FMF occurs most commonly in people of non-Ashkenzi Jewish, Armenian, Arab and Turkish background living in the United States and abroad. As many as 1 in 200 people in these populations have the disease, and as many as 1 in 5 to 1 in 7 carry a mutated FMF gene. A person must inherit two mutated copies of the gene -- one from each parent -- in order to get FMF.
The research groups identified the gene for FMF after years of collaboration with several U.S. groups, as well as investigators from Israel and Australia. The researchers analyzed genetic material from people in 62 families with FMF, most of them recruited through clinics in Tel Aviv and Los Angeles. Out of the three FMF gene mutations identified so far in these families, the same two mutations are found in ethnic populations that have been geographically separated for over 2,000 years, suggesting that most individuals with the disease are descended from a small, ancient group of individuals.
Researchers at NHGRI, including Dr. Francis Collins, Dr. Pu Paul Liu and Trevor Blake of the Laboratory of GeneTransfer, made key contributions to the cloning of the FMF gene by generating a physical map in the study and in the isolation of candidate genes in the region. The NHGRI team made several critical discoveries during screening for gene mutations which ultimately led to the identification of the FMF gene.
The three gene mutations found to date lead to changes in the same region near one end of the protein, suggesting that this region is critical to pyrin's function. Computer analyses done by the researchers show that the gene mutations in FMF lead to an alteration in the shape of the pyrin protein. This shape change presumably interferes with pyrin's normal functioning.
The pyrin protein, named from the Greek word for fire, bears a strong resemblance to several proteins found in the nucleus of cells. Some of these proteins are known to regulate inflammation. The researchers found that the FMF gene is decoded to make the protein only in white blood cells called peripheral blood leukocytes, which are the first line of the body's defense system in an infection or after certain other challenges to the body. In attacks of FMF, these leukocytes rush into the affected part of the body in massive numbers, triggering inflammation -- a typical response of tissues to injury or disease that is characterized by redness, swelling, heat and pain.
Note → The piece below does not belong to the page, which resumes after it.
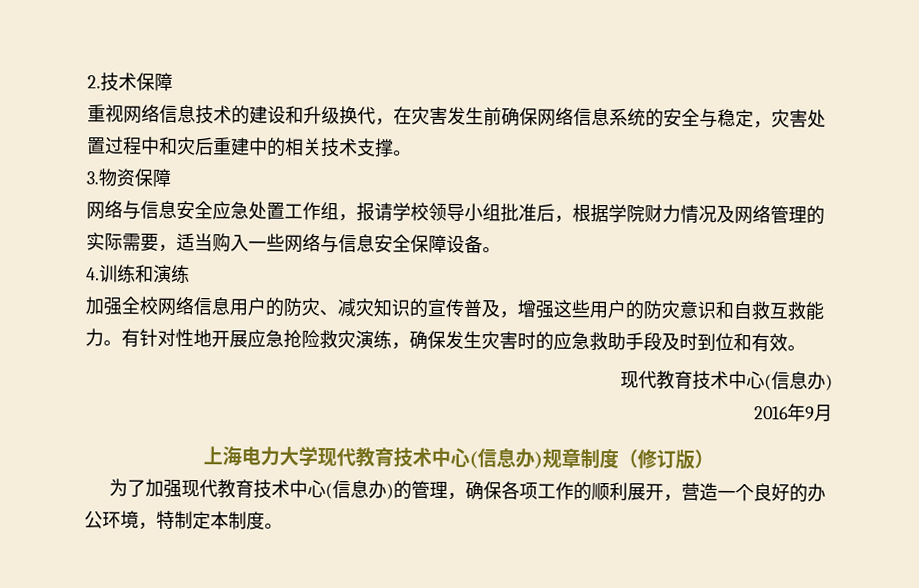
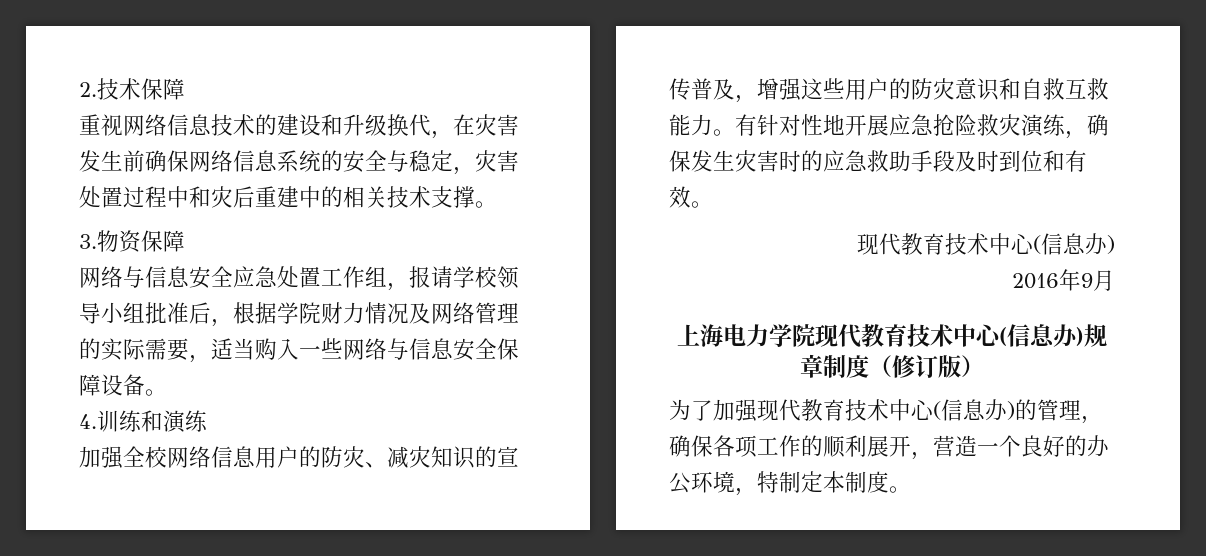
- 上海电力大学现代教育技术中心(信息办)规章制度（修订版）
+ 上海电力学院现代教育技术中心(信息办)规章制度（修订版）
The researchers think that pyrin may normally act as a switch to shut down or dampen the inflammatory reaction. In FMF, Kastner hypothesizes, "this switch is not working quite right, so that even if you get a small provocation you can end up getting a strong inflammatory response, whereas in normal people the protein would [eventually] shut down this response." This over-reaction leads to disease symptoms such as fever and excessive inflammation.
The fact that mutations in the FMF gene are so common in several Middle Eastern populations suggests that people with only one mutated FMF gene -- who are carriers for the disease but do not have FMF -- may have some type of survival advantage such as an increased resistance to one or more disease-causing organisms, perhaps ones that are very common in the Mediterranean region.
Identifying the genetic cause of FMF is in some ways just the beginning of the story. The researchers now must pursue work such as looking at the minority of patients in whom they have not yet found mutations, and studying the pyrin protein to better understand the role it plays under normal circumstances and in people with FMF. "The longer-term payoff [of this work] is in terms of therapeutics," Kastner says. "Eventually understanding this protein [pyrin] or proteins in this same pathway might give rise to a new class of anti-inflammatory drugs."